(Revision tracking records)

=-=-=

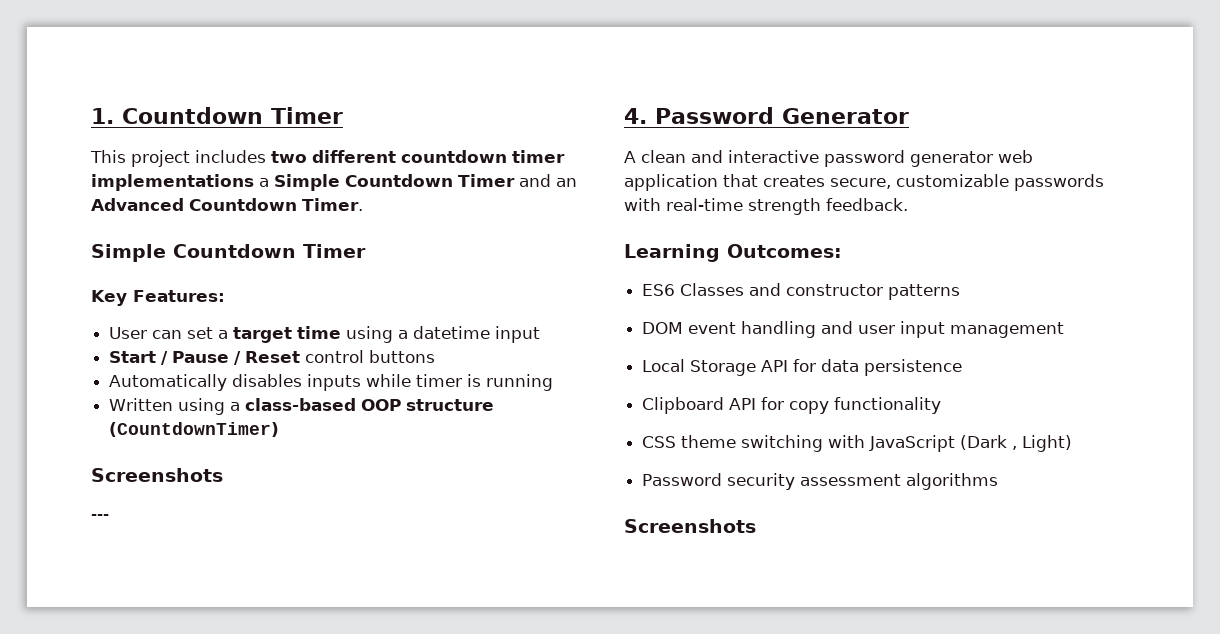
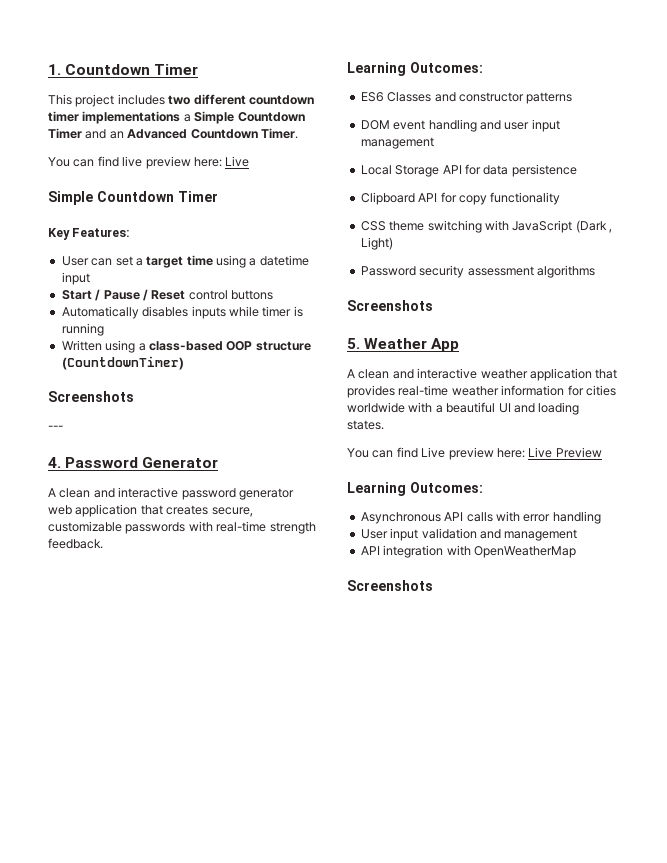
+ You can find live preview here: Live
+ 5. Weather App
+ A clean and interactive weather application that provides real-time weather information for cities worldwide with a beautiful UI and loading states.
+ You can find Live preview here: Live Preview
+ Learning Outcomes:
+ Asynchronous API calls with error handling
+ User input validation and management
+ API integration with OpenWeatherMap
+ Screenshots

=-=-=

TASK PROMPT => Set every line of the records down again exactly, and exclude all pictures.

TASK RESPONSE =>
+ You can find live preview here: Live
+ 5. Weather App
+ A clean and interactive weather application that provides real-time weather information for cities worldwide with a beautiful UI and loading states.
+ You can find Live preview here: Live Preview
+ Learning Outcomes:
+ Asynchronous API calls with error handling
+ User input validation and management
+ API integration with OpenWeatherMap
+ Screenshots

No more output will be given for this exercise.